This is a follow-up to my xUnit FAKE post “FAKE: Running xUnit Tests with FAKE without knowing a tiny bit of F#”.
Running MSTests with FAKE
Running MSTests is not a big difference to run xUnit tests. The biggest difference: You don’t need to pull a test runner via NuGet, because the typical Visual Studio installation will ship with the MSTest runner.
MSTest Test Project
The actual test is just stupid, but should work for the demo:
[TestClass]
public class FoobarMsTests
{
[TestMethod]
public void DoAStupidTest()
{
Assert.IsTrue(true);
}
}
Adding the test to the build.fsx script
This time I will only show the important parts for the tests (skipping the targets from the first post).
// include Fake lib
open Fake.MSTest
...
// Properties
...
let artifactsTestsDir = "./artifacts/tests/"
// Targets
Target "BuildTests" (fun _ ->
trace "Building Tests..."
!! "**/*Tests.csproj"
|> MSBuildDebug artifactsTestsDir "Build"

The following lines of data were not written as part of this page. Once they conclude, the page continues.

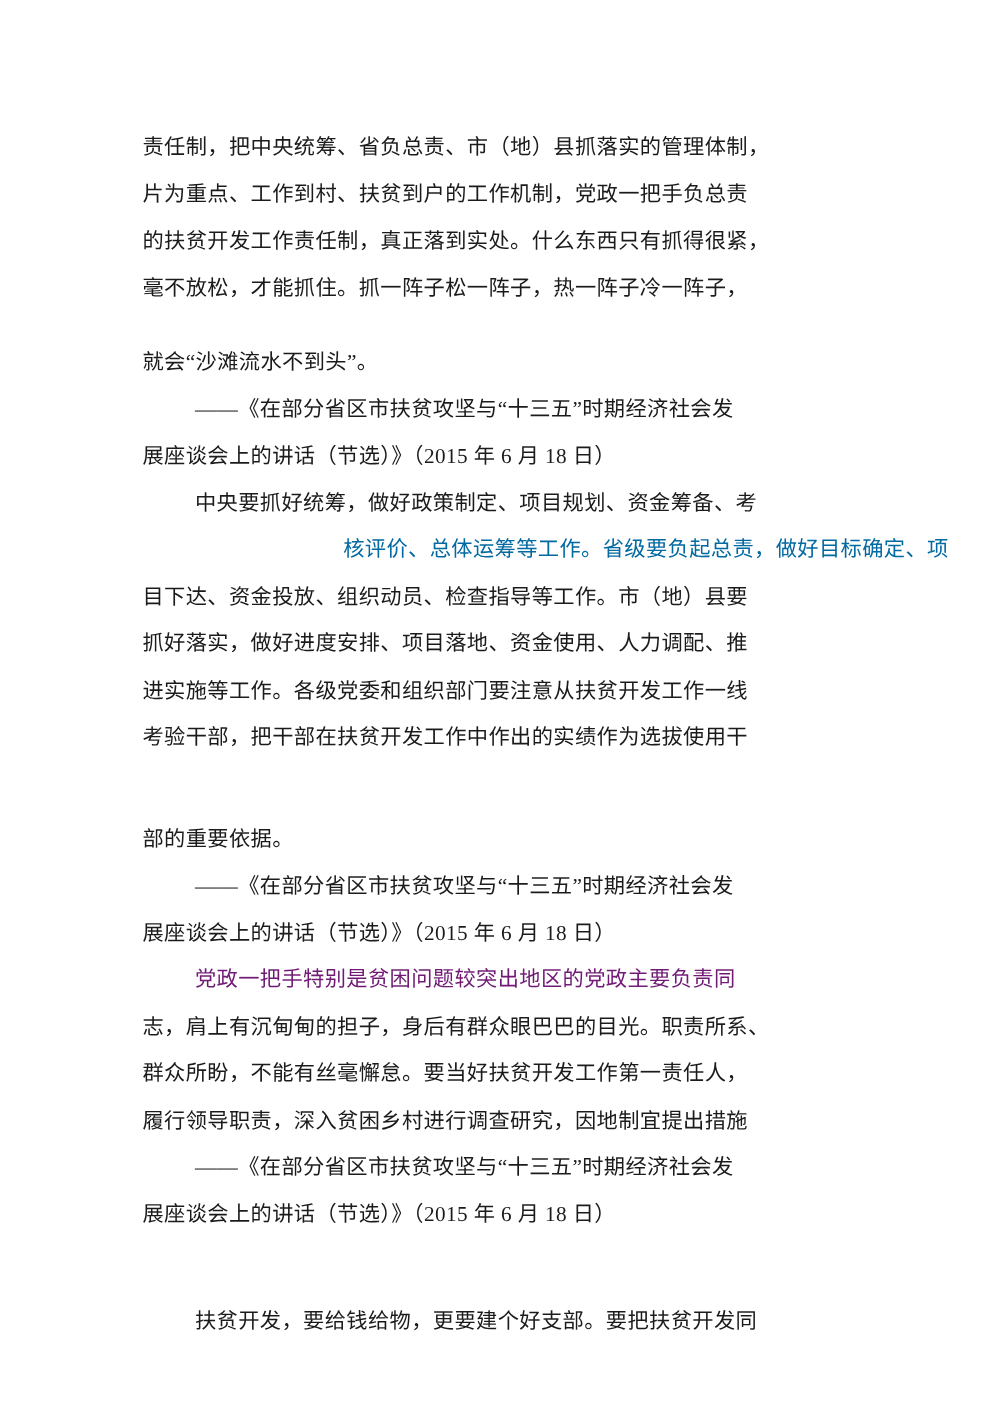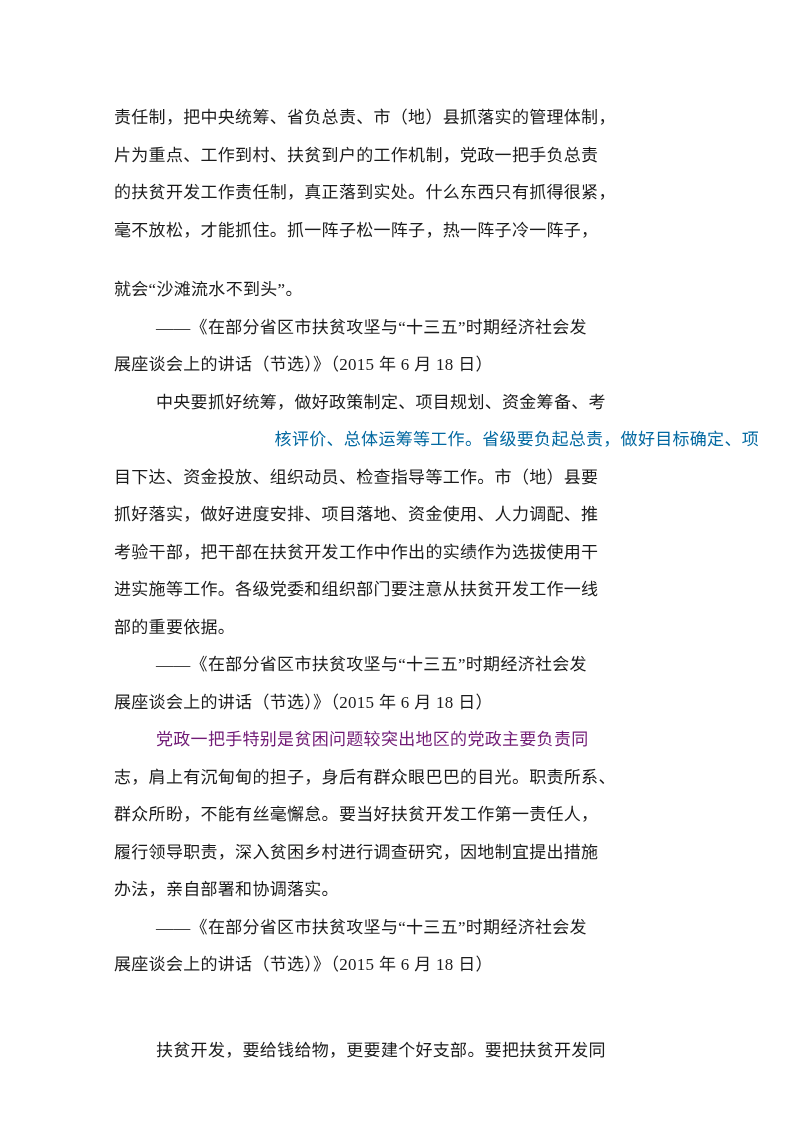"考验干部，把干部在扶贫开发工作中作出的实绩作为选拔使用干" div.text-line { order: before "进实施等工作。各级党委和组织部门要注意从扶贫开发工作一线" -> after "进实施等工作。各级党委和组织部门要注意从扶贫开发工作一线" }
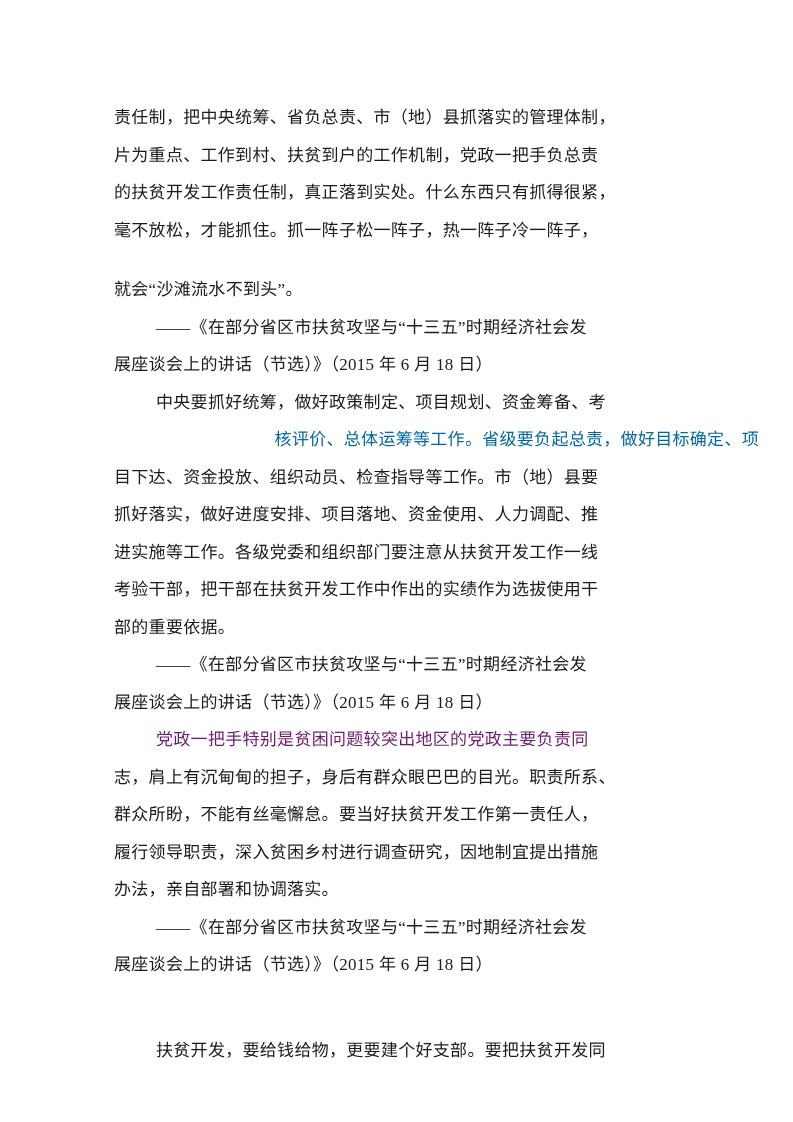"部的重要依据。" div.text-line { margin-top: none -> 44px }
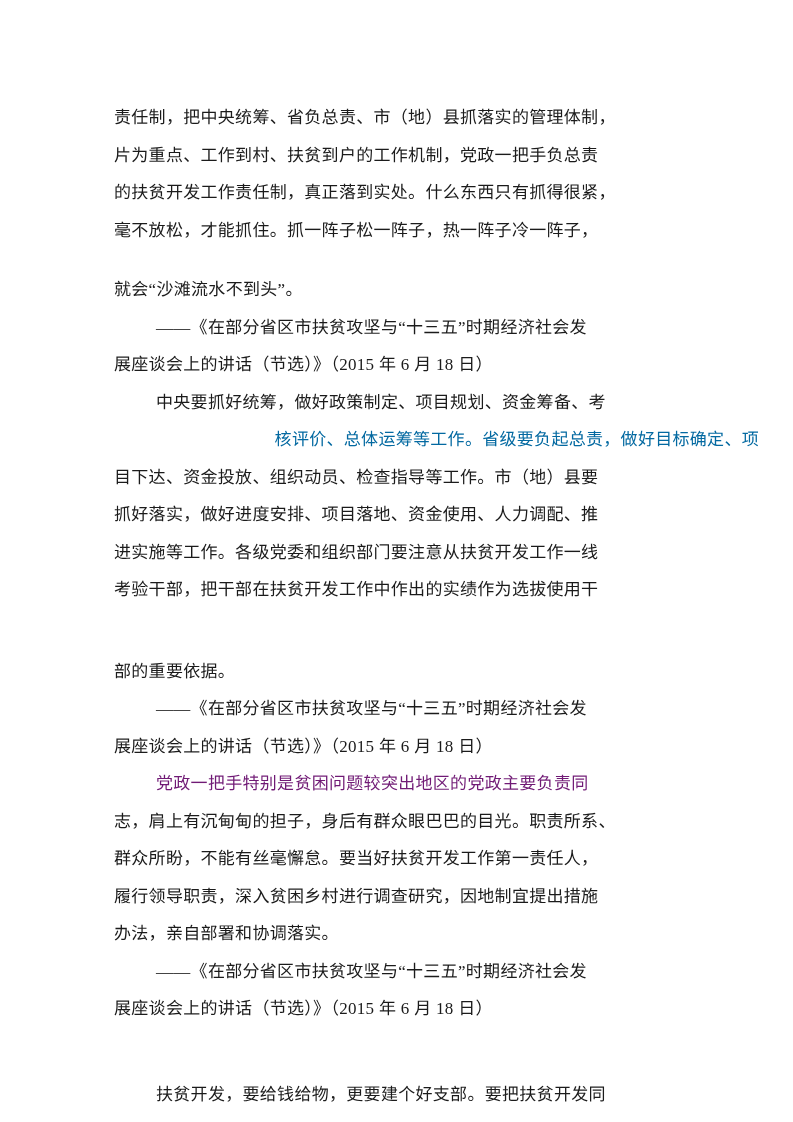"办法，亲自部署和协调落实。" div.text-line { html: <div>办法，亲自部署和协调落实。</div> -> none }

|> Log "TestBuild-Output: "
)
Target "RunTests" (fun _ ->
trace "Running Tests..."
!! (artifactsTestsDir + @"\*Tests.dll")
|> MSTest (fun p -> {p with ResultsDir = artifactsTestsDir })
)
...
// Dependencies
"Clean"
==> "BuildApp"
==> "BuildTests"
==> "RunTests"
==> "Default"
// start build
RunTargetOrDefault "Default"
The properties are more or less the same as in the xUnit sample. We still use the “artifacts”-property, which points to the build output of the test project:
let artifactsTestsDir = "./artifacts/tests/"
This path is used in the build target. With this call I build all projects that ends with Tests.csproj.
Target "BuildTests" (fun _ ->
trace "Building Tests..."
!! "**/*Tests.csproj"
|> MSBuildDebug artifactsTestsDir "Build"
|> Log "TestBuild-Output: "
)
Now we need to invoke the test runner. FAKE already have a MSTestHelper, so this is really trivial. MSTest can be invoked with a parameter called “ResultsDir”, where we store the results. In the xUnit-world this property was called “OutputDir”.
Target "RunTests" (fun _ ->
trace "Running Tests..."
!! (artifactsTestsDir + @"\*Tests.dll")
|> MSTest (fun p -> {p with ResultsDir = artifactsTestsDir })
)
Pointed to the test directory and FAKE will do all the hard work.
As you can see, running MSTests is not that different from running xUnit tests.
You can find the complete sample & build script on GitHub
BTW: To be clear, I prefer xUnit over MSTest, but in some enterprise projects or with an existing environment MSTest could be a simpler entry point to unit testing.